Our group started PCI at the University Hospital of Freiburg in 1980 after installing a new high-resolution x-ray system. It is important to remember that in the early years, the dilatation success was judged by the decrease of the trans-stenotic pressure gradient. Coronary images were insufficient because of limited radiographic systems and bulky PCI catheters hindering contrast flow through the guide catheter. Thin balloon-on-wire catheters without distal pressure measurement (described by Geoffrey Hartzler and Spencer King) improved contrast flow but had drawbacks in steerability and balloon exchange.
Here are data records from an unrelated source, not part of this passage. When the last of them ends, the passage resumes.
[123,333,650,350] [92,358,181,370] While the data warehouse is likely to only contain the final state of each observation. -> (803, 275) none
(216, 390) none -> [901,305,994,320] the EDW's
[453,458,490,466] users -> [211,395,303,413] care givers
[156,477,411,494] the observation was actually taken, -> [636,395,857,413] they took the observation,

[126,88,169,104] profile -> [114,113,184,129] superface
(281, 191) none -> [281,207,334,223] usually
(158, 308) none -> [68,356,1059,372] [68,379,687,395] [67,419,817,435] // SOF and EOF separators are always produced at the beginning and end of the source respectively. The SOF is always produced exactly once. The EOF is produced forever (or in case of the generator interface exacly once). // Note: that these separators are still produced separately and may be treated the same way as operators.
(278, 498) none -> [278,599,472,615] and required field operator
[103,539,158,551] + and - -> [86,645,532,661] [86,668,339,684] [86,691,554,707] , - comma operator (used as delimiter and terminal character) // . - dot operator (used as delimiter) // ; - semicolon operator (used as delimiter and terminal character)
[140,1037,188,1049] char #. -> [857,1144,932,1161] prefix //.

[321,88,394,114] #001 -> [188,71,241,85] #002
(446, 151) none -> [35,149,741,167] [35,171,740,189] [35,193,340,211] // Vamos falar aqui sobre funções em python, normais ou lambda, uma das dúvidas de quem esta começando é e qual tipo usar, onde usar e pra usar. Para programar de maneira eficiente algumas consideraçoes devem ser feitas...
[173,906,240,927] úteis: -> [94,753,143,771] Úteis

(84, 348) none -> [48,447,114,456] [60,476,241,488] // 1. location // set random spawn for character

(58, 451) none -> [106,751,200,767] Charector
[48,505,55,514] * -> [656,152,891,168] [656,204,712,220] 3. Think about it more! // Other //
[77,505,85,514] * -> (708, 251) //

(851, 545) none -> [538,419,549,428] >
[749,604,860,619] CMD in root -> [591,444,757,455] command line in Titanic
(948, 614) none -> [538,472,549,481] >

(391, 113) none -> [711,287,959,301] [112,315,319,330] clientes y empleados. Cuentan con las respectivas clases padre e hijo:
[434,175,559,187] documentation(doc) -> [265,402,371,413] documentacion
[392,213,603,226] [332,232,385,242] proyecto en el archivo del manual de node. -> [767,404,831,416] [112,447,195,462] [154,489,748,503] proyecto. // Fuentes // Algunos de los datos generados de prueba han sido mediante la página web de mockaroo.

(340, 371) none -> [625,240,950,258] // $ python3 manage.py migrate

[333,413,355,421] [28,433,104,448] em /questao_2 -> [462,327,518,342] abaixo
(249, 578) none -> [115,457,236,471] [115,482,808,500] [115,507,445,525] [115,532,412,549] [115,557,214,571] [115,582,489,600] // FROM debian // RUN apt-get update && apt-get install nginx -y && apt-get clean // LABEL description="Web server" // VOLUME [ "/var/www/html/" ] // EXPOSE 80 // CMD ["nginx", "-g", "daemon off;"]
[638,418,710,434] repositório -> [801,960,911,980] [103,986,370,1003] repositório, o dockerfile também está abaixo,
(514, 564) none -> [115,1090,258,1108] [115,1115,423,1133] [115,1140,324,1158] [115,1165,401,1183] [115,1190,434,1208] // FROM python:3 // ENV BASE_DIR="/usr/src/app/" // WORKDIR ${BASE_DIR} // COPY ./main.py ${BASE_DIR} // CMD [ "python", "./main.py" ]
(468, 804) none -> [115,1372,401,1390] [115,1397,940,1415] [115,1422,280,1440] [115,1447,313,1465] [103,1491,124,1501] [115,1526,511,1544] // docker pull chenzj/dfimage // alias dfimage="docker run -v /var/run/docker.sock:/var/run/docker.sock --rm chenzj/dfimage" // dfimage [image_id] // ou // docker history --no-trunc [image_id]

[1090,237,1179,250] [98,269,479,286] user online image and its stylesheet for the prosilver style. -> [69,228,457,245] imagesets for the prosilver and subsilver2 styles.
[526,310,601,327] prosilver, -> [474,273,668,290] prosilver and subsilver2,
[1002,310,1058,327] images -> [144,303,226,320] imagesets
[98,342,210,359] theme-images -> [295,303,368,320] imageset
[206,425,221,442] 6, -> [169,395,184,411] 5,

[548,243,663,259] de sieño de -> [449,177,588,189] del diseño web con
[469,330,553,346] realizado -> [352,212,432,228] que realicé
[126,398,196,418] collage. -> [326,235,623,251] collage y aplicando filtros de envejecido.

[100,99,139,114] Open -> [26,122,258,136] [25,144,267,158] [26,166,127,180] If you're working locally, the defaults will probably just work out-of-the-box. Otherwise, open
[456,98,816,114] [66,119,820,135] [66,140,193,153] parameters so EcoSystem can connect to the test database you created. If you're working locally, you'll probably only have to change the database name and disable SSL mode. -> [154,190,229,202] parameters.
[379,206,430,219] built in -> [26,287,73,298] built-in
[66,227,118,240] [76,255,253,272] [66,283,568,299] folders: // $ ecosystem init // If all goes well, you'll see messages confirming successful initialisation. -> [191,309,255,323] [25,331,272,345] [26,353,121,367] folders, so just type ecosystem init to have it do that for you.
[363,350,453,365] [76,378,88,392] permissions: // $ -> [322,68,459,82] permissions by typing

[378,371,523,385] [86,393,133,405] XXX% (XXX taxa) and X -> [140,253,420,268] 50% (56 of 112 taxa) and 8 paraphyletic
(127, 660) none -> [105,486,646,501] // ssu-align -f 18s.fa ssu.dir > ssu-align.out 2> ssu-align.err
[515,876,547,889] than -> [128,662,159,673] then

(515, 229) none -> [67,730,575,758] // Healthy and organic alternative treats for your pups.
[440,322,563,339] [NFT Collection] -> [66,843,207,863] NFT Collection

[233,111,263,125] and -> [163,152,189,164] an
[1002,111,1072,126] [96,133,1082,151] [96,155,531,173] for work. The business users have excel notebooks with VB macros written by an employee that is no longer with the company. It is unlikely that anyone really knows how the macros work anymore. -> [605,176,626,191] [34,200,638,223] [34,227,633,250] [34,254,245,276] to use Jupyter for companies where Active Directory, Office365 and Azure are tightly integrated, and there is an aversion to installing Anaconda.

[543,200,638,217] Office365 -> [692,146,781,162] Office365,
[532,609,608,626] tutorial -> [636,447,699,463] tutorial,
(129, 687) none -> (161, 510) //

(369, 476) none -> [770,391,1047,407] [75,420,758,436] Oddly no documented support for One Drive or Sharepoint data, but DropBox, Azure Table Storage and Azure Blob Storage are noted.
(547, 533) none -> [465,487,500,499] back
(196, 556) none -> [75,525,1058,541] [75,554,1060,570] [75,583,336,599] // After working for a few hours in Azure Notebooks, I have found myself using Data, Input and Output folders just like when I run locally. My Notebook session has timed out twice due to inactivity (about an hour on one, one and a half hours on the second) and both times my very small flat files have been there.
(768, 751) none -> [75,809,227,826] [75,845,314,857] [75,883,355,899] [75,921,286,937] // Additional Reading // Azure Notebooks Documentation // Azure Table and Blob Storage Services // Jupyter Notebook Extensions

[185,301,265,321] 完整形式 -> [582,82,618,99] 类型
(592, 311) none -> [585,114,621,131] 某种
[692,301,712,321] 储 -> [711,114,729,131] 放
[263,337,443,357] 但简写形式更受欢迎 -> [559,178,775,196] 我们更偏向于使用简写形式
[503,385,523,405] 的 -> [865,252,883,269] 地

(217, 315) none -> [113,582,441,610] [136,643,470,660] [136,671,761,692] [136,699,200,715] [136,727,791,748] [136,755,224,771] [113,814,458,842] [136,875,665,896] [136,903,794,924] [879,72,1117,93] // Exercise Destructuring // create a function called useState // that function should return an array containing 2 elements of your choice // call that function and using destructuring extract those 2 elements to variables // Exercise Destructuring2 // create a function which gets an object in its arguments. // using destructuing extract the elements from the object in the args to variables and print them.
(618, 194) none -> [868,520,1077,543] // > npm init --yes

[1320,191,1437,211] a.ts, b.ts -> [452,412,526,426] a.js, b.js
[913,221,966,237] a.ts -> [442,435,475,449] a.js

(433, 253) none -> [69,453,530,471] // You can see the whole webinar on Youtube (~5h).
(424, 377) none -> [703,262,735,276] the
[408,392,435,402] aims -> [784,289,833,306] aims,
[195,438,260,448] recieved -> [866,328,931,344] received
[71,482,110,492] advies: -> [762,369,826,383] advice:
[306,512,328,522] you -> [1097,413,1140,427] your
Therefore, the long-wire technique with the concept of “bare wire first” fulfilled many requirements for better PCI procedures. In my view, however, as in the view of others, the evolution of PCI still suffered from lack of ease and from long laboratory working hours. For maximum safety and larger patient numbers, procedures had to be simpler, safer, and shorter. After weeks of thoughts, I came up with a seemingly simple solution, the “sliding-rail system,” later called “monorail system.” This consisted of a newly designed balloon catheter with a short tube through the balloon segment and a single-lumen shaft, and a short separate guidewire. The relevant inventory step was to desert the long-standing tradition of coaxial catheters (Figure 1). The Schneider Medintag company (Zürich, Switzerland) produced a first version of my catheter to be tested on the kitchen table within 2 weeks!
The monorail catheter dispensed with distal pressure measurement, but could easily slide on any bare wire, also for rapid balloon exchange. To visualize the dilatation result, the thin shaft permitted high contrast flow through the guide catheter, and the balloon could also be pulled back out of the stenosis, whereas it had to stay there to measure the pressure gradient. The other major advantage was the rapid exchange of balloon catheters. The controversy “pressure gradient versus visualization” was debated in many PCI conferences for several years, mostly in the United States, where the acceptance of the monorail technique took longer than in Europe. I remember, at the 10th Anniversary of PTCA Conference in Atlanta in 1987, Richard Myler, in opposition to my arguments, vehemently defended trans-stenotic pressure measurements.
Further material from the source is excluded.